Intuitively, I knew I was uncomfortable when Philip chose to go by "Pepper." I couldn't bear the thought of bearing the brunt of judgey side-eye of other gay men.
That's because to me, being at a gay club felt like being part of a clique. My validation as a gay man was determined by how others in that exclusive group perceived me -- and I was desperate not to misstep.
I didn't think about my insecurities, though, because a few years after coming out, I assumed I had the gay thing down. I protested in front of the Supreme Court during the Proposition 8 oral arguments. I've seized on every opportunity to write about LGBT issues. I spent my college years advocating for gay history courses and grumbling about gay men who couch their insecurities in heteronormative fraternity culture.
I didn't bother with introspection because I thought when it came to self-acceptance, I was already where I needed to be. But Philip taught me that there are limits to liberal thinking -- especially my own.
For years, I was insistent on proving to everyone around me that I was gay, but also normal. I was proud of my sexual orientation and loved being around other gay people, but only if I could set the parameters for our behavior.
So as college graduation neared, I knew that I still had a lesson to learn.
A few days before Commencement Day, I was sitting in a chair in Philip's apartment. He was standing in front of the mirror, pursing his lips inquisitively. Mariah and Mary J. are on the iPod as he slowly turns into she, starting first with a clean shave, then some foundation and then, eventually, bright red lipstick.
Philip batted his curly stick-on eyelashes in the mirror and it was time to go out. We called an Uber and hopped in the elevator.
"I'm gonna shock some people tonight!" he smirked, expecting to see some friends in the elevator who knew Philip but might not recognize Pepper.
He was right. Our arrival at the gay bar -- supposedly a safe space for genderqueer people -- didn't stop some people from noticing Philip, gawking with wide eyes, then whispering to each other as he and I walked by.
Positive or negative, Philip loves the attention. He always does: That's why he talks loud, strikes up friendly conversation with strangers, and, well, dresses up as a woman whenever he's in the mood.
To him, the night out went well. In the cab on the way home, Philip was glowing.
"Did you hear that he complimented my makeup?"
"Yes, Philip," I forced myself to say. "You looked great and I'm proud of you."
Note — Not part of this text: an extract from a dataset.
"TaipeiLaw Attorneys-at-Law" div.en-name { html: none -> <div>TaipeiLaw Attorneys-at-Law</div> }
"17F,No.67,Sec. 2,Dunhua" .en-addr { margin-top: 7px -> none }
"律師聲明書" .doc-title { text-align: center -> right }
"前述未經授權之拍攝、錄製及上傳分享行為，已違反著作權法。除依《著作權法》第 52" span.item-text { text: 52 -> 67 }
For a second, I thought he would respond by saying he was proud of me, too -- you know, for being out in public with a drag queen.
What he actually said: "See? I told you! It was fun!"
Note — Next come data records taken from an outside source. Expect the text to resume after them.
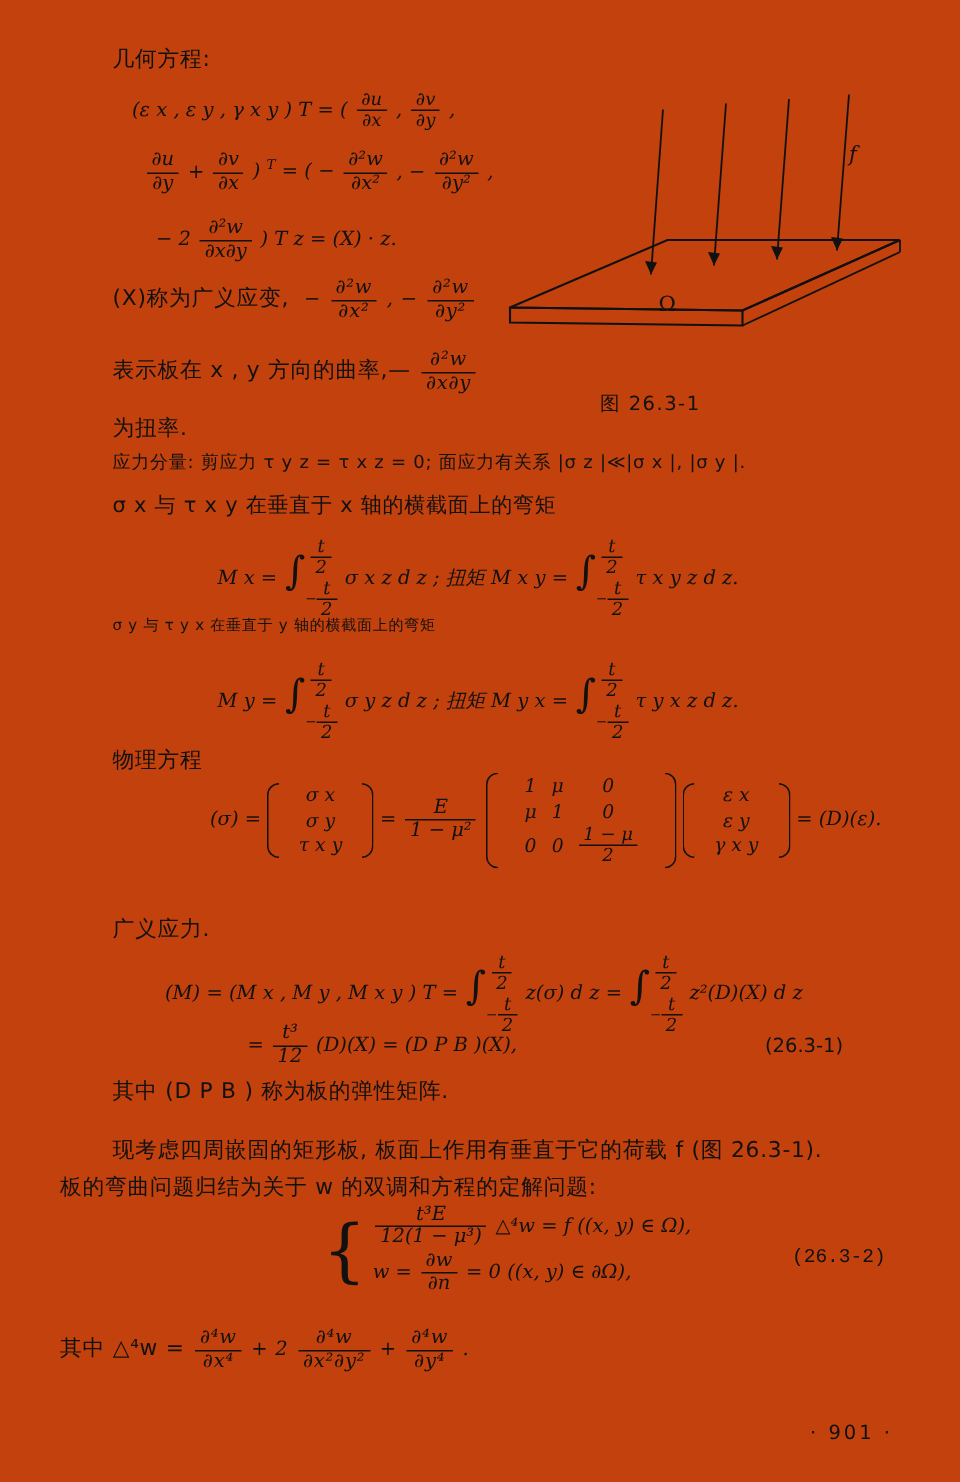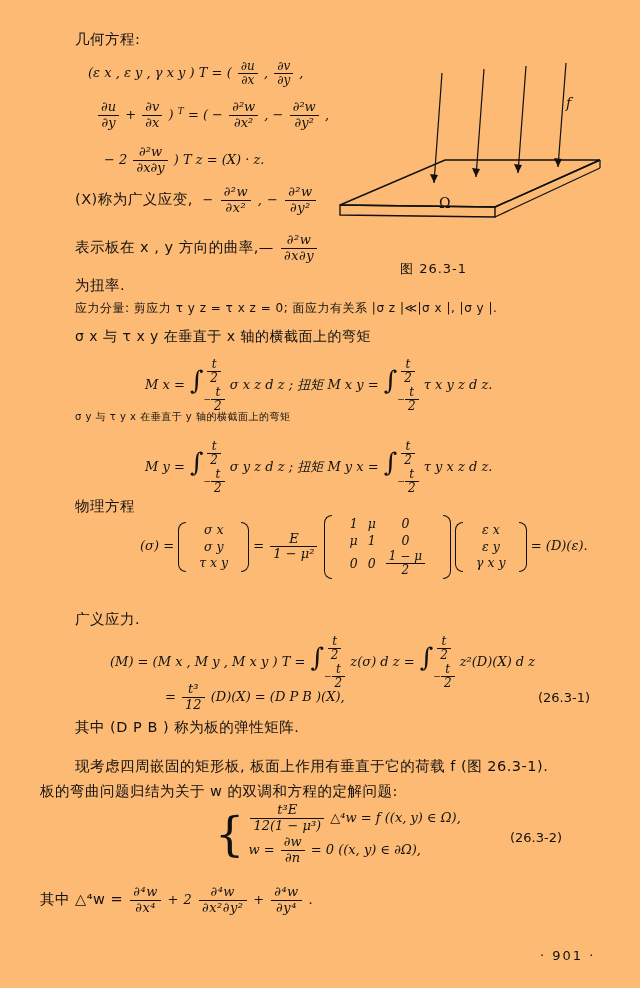"几何方程:" .page { background: #fdba74 -> #c2410c }
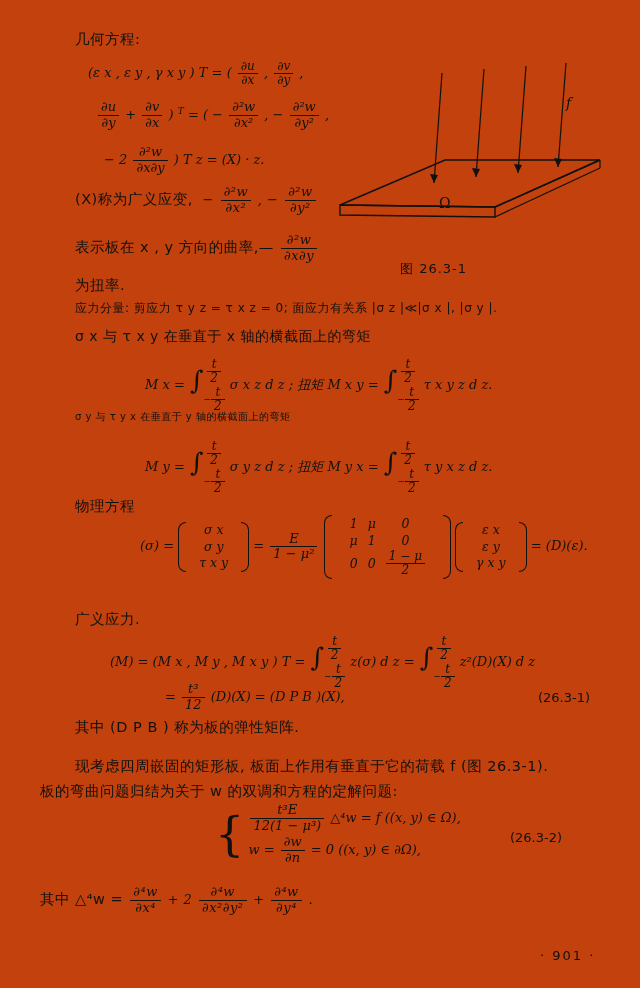"(26.3-1)" div.eqnum { left: 538px -> 510px }
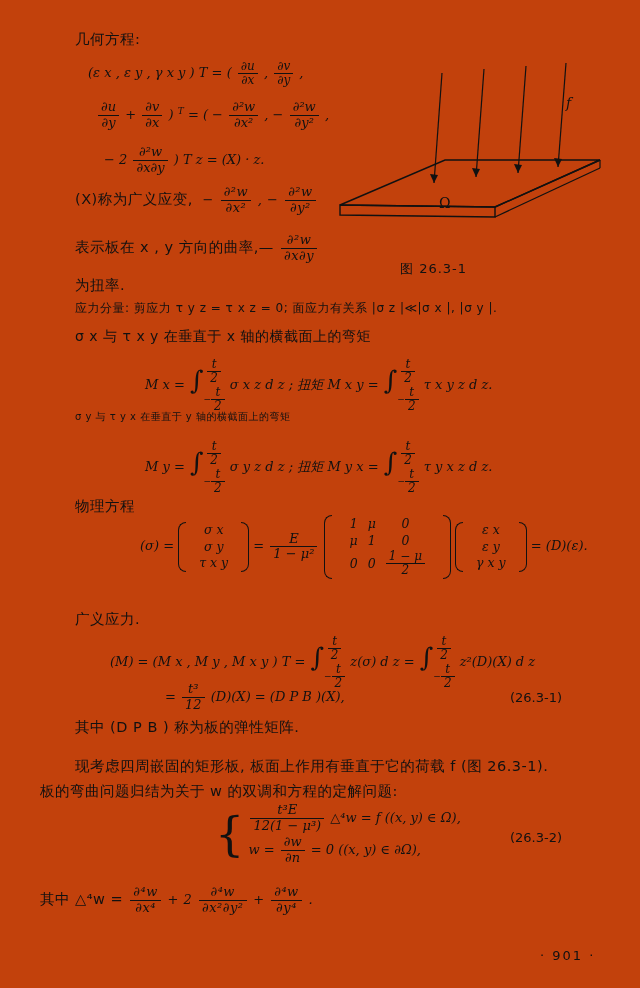"(26.3-2)" div.eqnum { font-family: none -> Liberation Mono, monospace; left: 510px -> 528px }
Finally, I did see. I saw that Philip's choice to dress up in drag is the same as my choice to wear skinny jeans or expensive shoes. I saw that my fear about how people would look at Philip was actually about how people might look at me.
I admitted for the first time since coming out that I had still kept one foot planted firmly in closet with the door ajar, ready to lock myself back inside the moment the all-too-familiar shame set in.
Chances are, you won't see me wearing heels on the dance floor anytime soon. But I'm thankful, at least, that befriending a drag queen has forced me to take a deeper, longer look at myself in the mirror.